■ Detected change data:
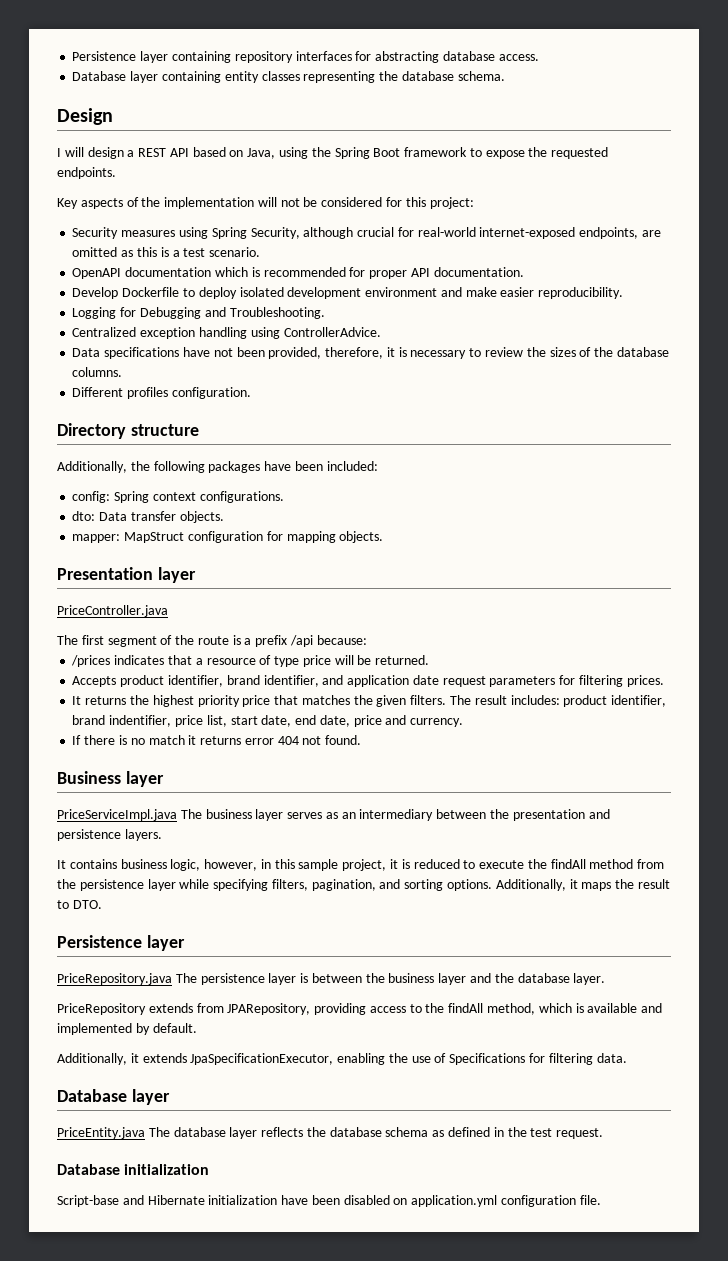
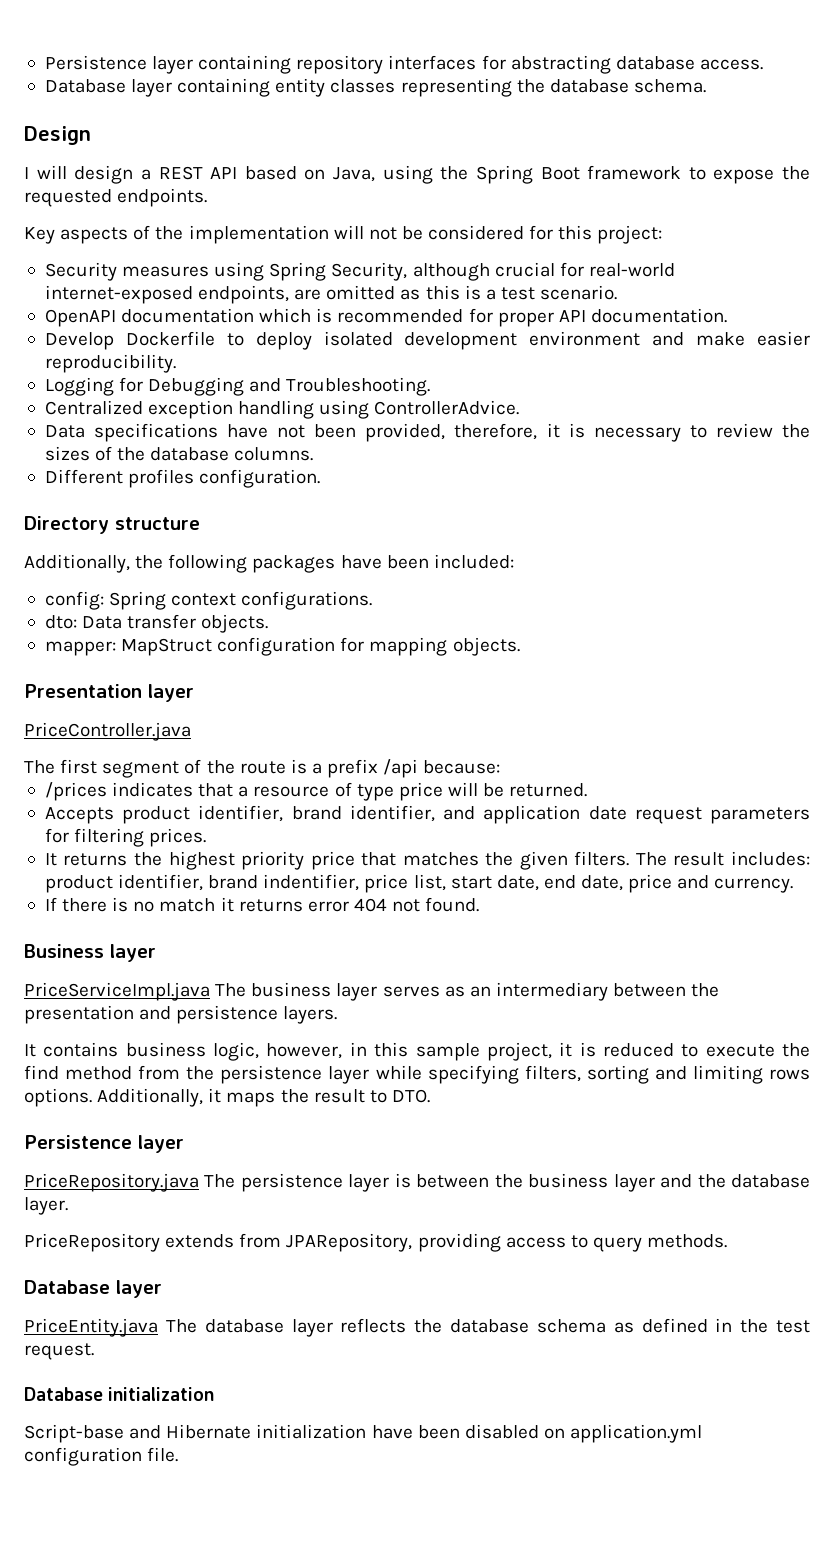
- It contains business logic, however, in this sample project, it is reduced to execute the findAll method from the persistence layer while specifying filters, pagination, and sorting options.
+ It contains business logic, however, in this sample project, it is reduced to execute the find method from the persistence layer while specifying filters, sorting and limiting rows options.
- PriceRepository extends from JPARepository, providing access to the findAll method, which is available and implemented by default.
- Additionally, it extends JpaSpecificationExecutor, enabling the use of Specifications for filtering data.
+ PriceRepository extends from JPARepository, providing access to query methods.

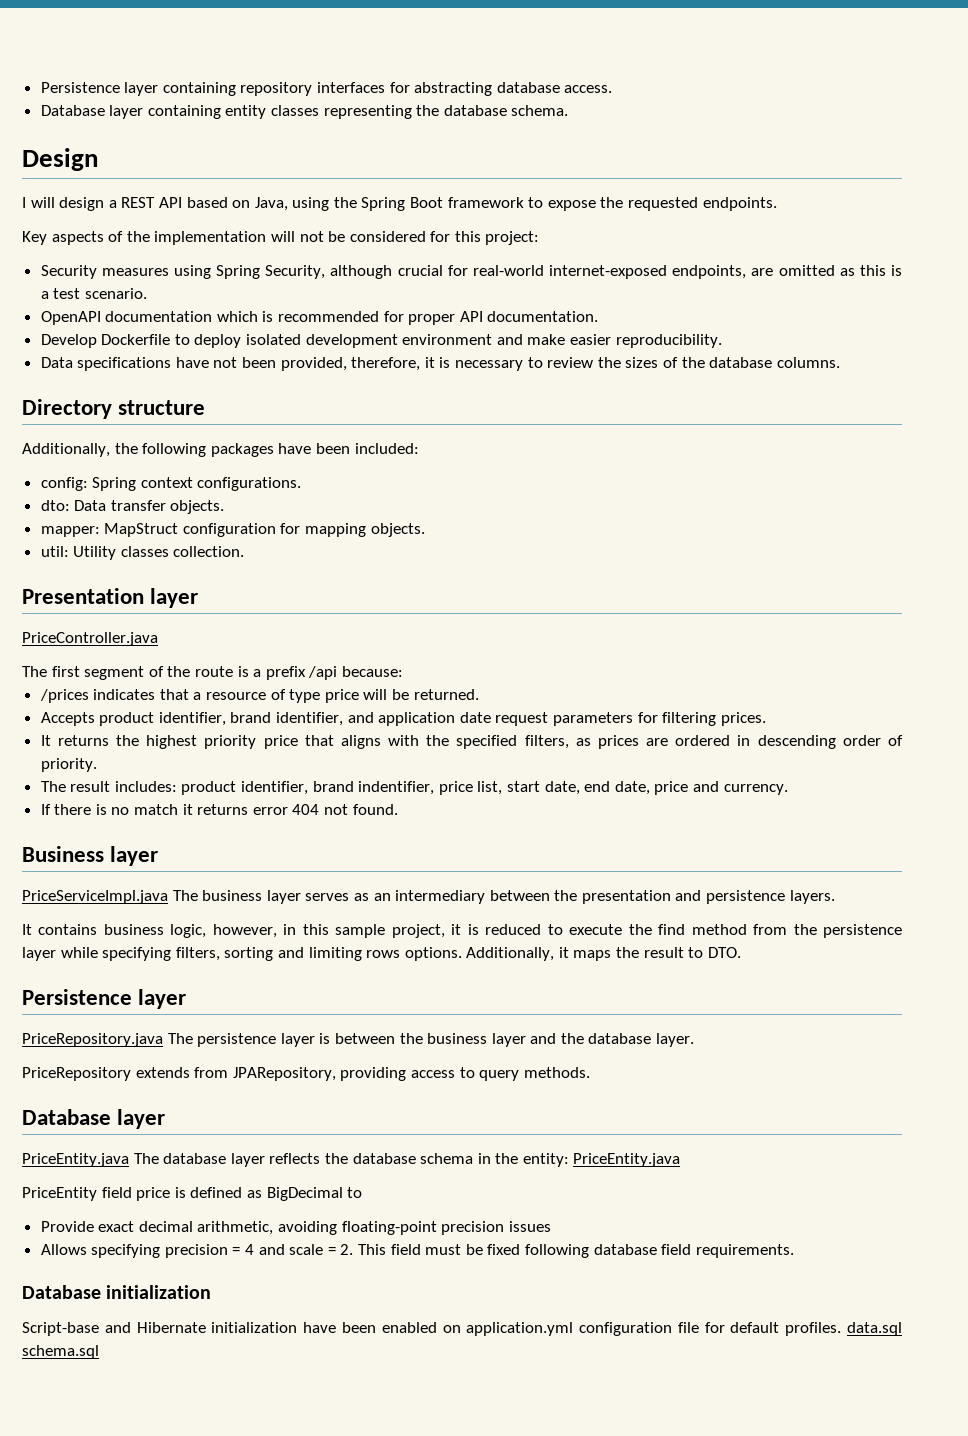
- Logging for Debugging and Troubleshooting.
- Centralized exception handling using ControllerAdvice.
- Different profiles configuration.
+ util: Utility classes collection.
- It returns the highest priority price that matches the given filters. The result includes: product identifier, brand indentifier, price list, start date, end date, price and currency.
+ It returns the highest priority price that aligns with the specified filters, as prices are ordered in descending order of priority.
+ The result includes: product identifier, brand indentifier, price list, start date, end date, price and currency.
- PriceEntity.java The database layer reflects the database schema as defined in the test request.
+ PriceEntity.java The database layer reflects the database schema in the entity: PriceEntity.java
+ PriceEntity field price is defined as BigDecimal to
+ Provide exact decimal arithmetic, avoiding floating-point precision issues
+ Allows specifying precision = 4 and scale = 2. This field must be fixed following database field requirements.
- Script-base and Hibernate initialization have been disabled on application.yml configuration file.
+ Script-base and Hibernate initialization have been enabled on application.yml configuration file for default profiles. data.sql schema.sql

* * *

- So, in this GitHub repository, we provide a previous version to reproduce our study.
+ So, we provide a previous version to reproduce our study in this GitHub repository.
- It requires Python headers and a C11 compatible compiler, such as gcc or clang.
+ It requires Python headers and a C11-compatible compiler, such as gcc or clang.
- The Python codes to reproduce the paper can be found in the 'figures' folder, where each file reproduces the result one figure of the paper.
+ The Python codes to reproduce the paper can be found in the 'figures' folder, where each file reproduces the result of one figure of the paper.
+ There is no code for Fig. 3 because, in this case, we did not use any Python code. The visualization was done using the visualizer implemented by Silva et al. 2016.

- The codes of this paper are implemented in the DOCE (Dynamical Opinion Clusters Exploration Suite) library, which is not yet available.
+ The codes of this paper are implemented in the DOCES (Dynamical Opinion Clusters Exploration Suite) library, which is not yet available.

---

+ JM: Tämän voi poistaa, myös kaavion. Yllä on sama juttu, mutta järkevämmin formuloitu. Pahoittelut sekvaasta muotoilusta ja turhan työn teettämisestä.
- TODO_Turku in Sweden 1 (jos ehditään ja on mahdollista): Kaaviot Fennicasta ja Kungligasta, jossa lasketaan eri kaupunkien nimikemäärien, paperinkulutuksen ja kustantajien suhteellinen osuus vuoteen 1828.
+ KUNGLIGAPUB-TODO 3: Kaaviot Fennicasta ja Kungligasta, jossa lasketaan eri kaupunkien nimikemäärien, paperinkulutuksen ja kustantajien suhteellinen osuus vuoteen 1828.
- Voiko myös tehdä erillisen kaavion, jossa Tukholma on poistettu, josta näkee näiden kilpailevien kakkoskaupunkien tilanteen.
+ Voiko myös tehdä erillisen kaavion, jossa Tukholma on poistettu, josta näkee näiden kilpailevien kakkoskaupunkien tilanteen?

■ Task:
Return each line of the records above in which the word "have" occurs.

■ Exercise result:
- Script-base and Hibernate initialization have been disabled on application.yml configuration file.
+ Script-base and Hibernate initialization have been enabled on application.yml configuration file for default profiles. data.sql schema.sql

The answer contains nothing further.